Je souris malgré moi. Véronique était toute penaude.

« Et de toute façon, Mme Tézac, c'est moi », dit la vieille dame avec un soupçon d'arrogance et de dédain pour l'autre Mme Tézac, sa belle-fille Colette, la mère de Bertrand. Cela ressemblait tellement à Mamé, pensai-je. Toujours fougueuse, même à son âge. Elle se prénommait Micheline et détestait cela. Personne ne l'appelait donc jamais par son prénom.

« Je suis désolée », dit Véronique humblement.

Je posai la main sur son bras.

« Ne vous en faites pas, dis-je. Je n'utilise pas mon nom d'épouse.

— C'est un truc d'Américains, dit Mamé. Miss Jarmond est américaine.

— Oui, je l'avais remarqué », dit Véronique, de nouveau souriante.

Remarqué quoi, faillis-je lui demander. Mon accent, mes vêtements, mes chaussures ?

« Alors, comme ça, vous avez passé une bonne journée, Mamé ? » Je m'assis à ses côtés et pris sa main dans la mienne.

Comparée à la vieille dame de la rue Nélaton, Mamé faisait encore fraîche. Sa peau était à peine ridée et ses yeux gris avaient encore de l'éclat. Cependant, la vieille dame de la rue Nélaton, malgré sa décrépitude, avait les idées en place, alors que Mamé, qui avait quatre-vingt-dix ans, souffrait d'Alzheimer. Certains jours, elle ne se souvenait même plus de qui elle était.

Les parents de Bertrand avaient pris la décision de la placer en maison de retraite quand ils s'étaient rendu compte qu'elle était devenue incapable de vivre seule. Elle allumait le gaz et le laissait brûler toute la journée, faisait déborder son bain, refermait sa porte avec la clef à l'intérieur et on la retrouvait en train d'errer rue de Saintonge en robe de chambre.

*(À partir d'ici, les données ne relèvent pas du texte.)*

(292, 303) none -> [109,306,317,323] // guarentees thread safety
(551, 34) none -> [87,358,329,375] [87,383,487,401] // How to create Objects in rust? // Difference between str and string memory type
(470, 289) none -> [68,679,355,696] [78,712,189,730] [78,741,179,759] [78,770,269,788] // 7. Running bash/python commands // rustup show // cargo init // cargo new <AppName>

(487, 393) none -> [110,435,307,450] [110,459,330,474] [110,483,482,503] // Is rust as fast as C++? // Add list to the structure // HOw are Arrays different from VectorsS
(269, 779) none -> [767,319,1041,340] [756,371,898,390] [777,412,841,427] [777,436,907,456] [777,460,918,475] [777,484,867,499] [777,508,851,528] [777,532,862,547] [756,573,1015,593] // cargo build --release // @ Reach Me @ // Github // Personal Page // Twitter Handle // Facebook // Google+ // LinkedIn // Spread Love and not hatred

Elle avait résisté à cette décision. Elle ne tenait en aucune façon à déménager dans une maison pour vieux. Mais elle avait fini par s'y faire, à deux ou trois coups de sang près.

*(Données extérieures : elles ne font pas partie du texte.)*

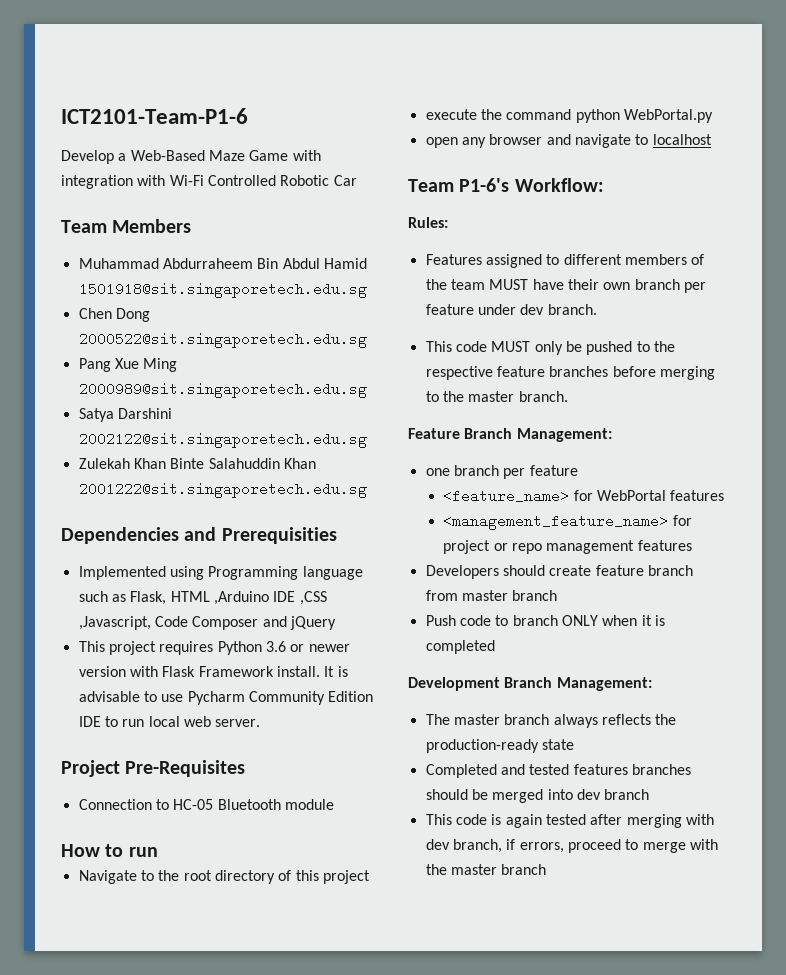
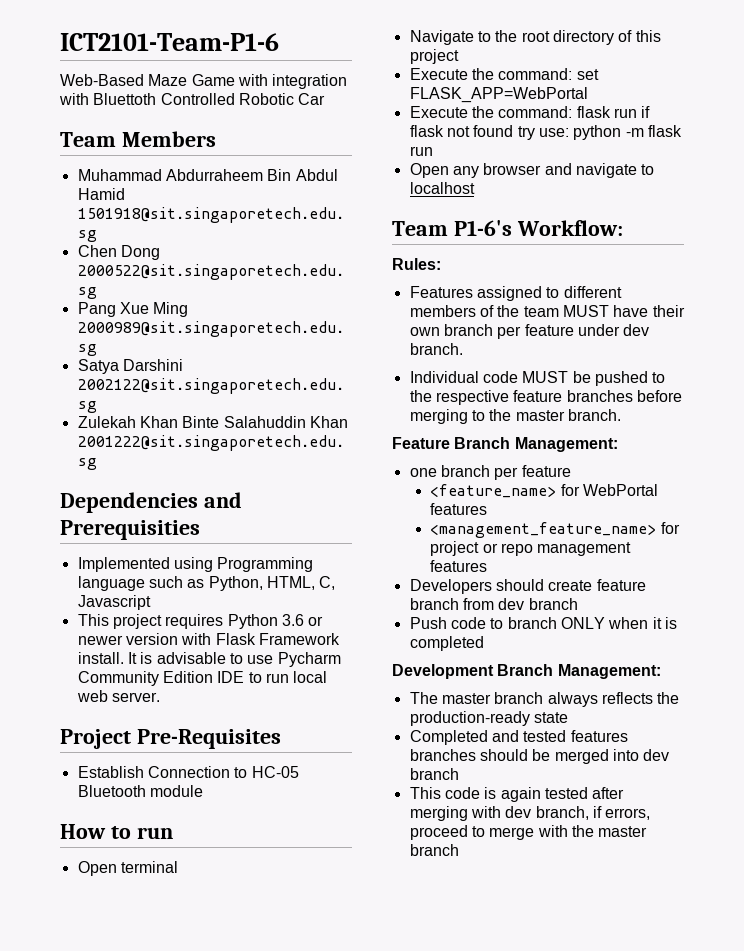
[61,150,127,164] Develop a -> (279, 42) none
[169,175,204,186] Wi-Fi -> [93,93,157,105] Bluettoth
[130,591,327,605] [78,616,336,630] Flask, HTML ,Arduino IDE ,CSS ,Javascript, Code Composer and jQuery -> [208,576,336,591] [77,595,151,610] Python, HTML, C, Javascript
(246, 768) none -> [77,766,144,778] Establish
(158, 852) none -> [77,861,178,876] // Open terminal
[425,109,713,123] [425,137,458,148] execute the command python WebPortal.py // open -> [409,68,599,80] [409,87,588,103] [409,106,651,118] [409,125,682,140] [409,146,433,156] [409,163,449,178] Execute the command: set FLASK_APP=WebPortal // Execute the command: flask run if flask not found try use: python -m flask run // Open
[425,341,452,352] This -> [409,371,479,383] Individual
[534,341,563,355] only -> (569, 377) none
[461,590,508,601] master -> [498,598,525,610] dev

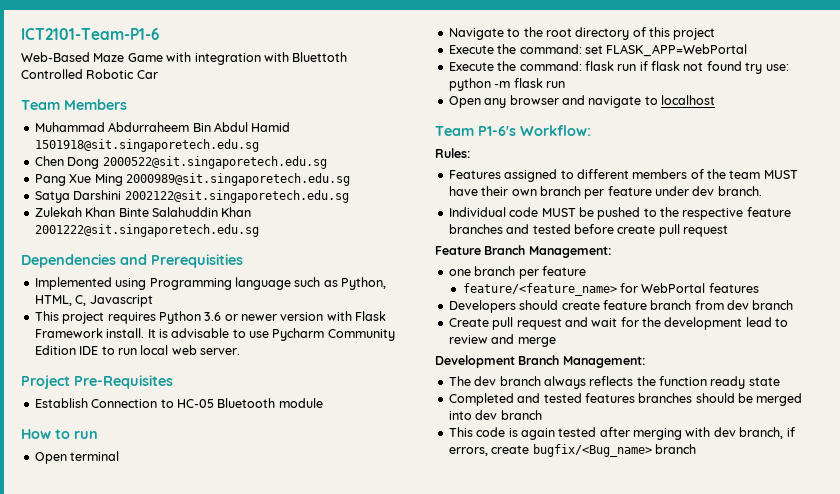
[636,390,682,402] [409,409,621,424] before merging to the master branch. -> [506,224,728,237] and tested before create pull request
[430,484,557,498] <feature_name> -> [462,283,617,296] feature/<feature_name>
[430,522,680,538] [430,541,632,556] [430,560,488,572] // <management_feature_name> for project or repo management features -> (759, 288) none
[409,617,677,629] [409,636,484,651] Push code to branch ONLY when it is completed -> [448,317,789,330] [448,334,556,347] Create pull request and wait for the development lead to review and merge
[441,693,491,704] master -> [474,376,497,386] dev
[409,711,530,726] production-ready -> [659,376,746,389] function ready
[409,825,648,840] proceed to merge with the master -> [491,444,652,457] create bugfix/<Bug_name>

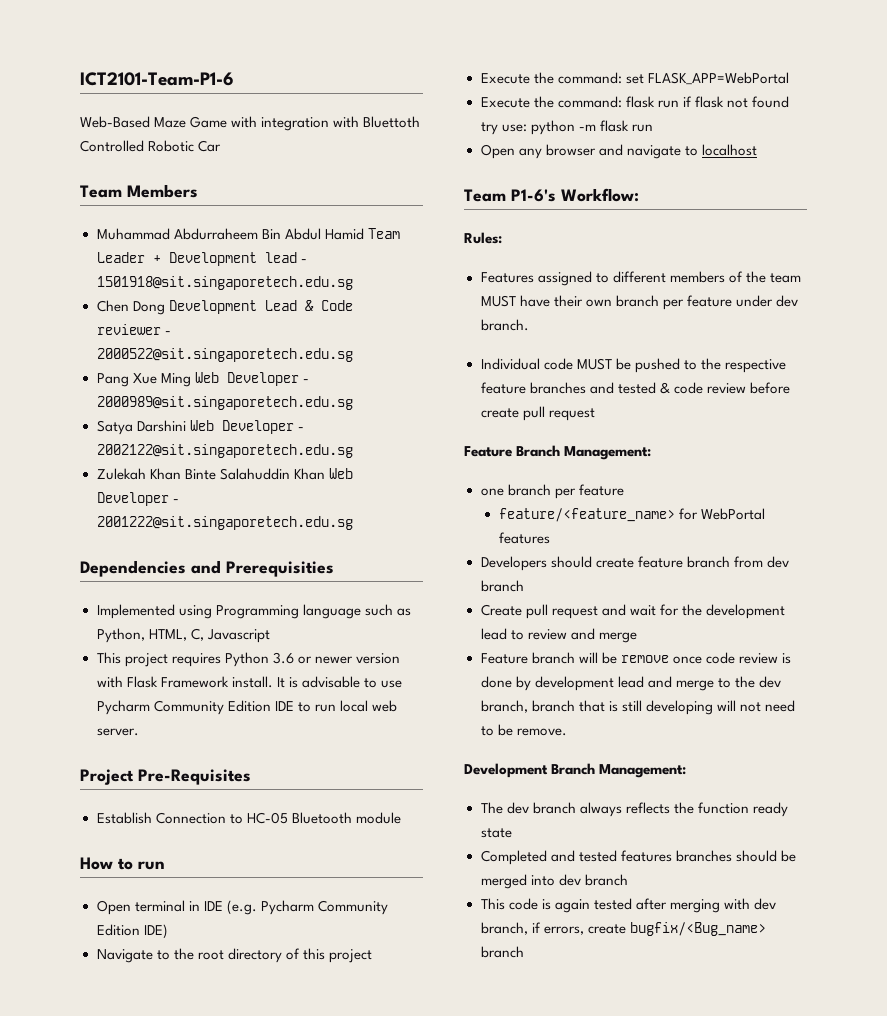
[34,139,259,152] [34,156,100,169] 1501918@sit.singaporetech.edu.sg // Chen Dong -> [367,228,400,239] [96,252,307,266] [96,276,353,290] [96,300,353,315] [96,324,171,335] Team Leader + Development lead - 1501918@sit.singaporetech.edu.sg // Chen Dong Development Lead & Code reviewer -
(123, 180) none -> [194,372,309,386] Web Developer -
(122, 195) none -> [189,420,304,434] Web Developer -
(252, 212) none -> [328,468,353,479] [96,492,179,506] Web Developer -
(120, 456) none -> [188,900,388,915] [96,924,168,939] in IDE (e.g. Pycharm Community Edition IDE)
(571, 229) none -> [659,382,746,394] & code review
(556, 342) none -> [480,652,791,664] [480,676,781,691] [480,700,795,715] [480,724,567,736] // Feature branch will be remove once code review is done by development lead and merge to the dev branch, branch that is still developing will not need to be remove.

« Je passe une « bonne » journée », sourit-elle, tandis que Véronique s'éclipsait.

« Oh, je vois, dis-je. Vous avez joué les terreurs, comme d'habitude ?

— Comme d'habitude », dit-elle. Elle se tourna vers moi et posa ses yeux gris pleins d'affection dans les miens. « Où est ton bon à rien de mari ? Il ne vient jamais, tu sais. Et ne rétorque pas qu'il est trop occupé par ses affaires. »

Je soupirai.

« Enfin, toi tu es venue, dit-elle d'un ton renfrogné. Tu as l'air fatiguée. Tout va bien ?

— Ça va. »

Elle avait raison, j'avais vraiment l'air fatiguée. Mais je ne pouvais rien y faire, à part prendre des vacances, supposai-je. Pour ça, il faudrait attendre l'été.

« Et l'appartement ? »

J'étais justement passée voir où en étaient les travaux avant de venir. Une vraie ruche. Bertrand jouant les contremaîtres avec son énergie habituelle devant un Antoine visiblement essoré.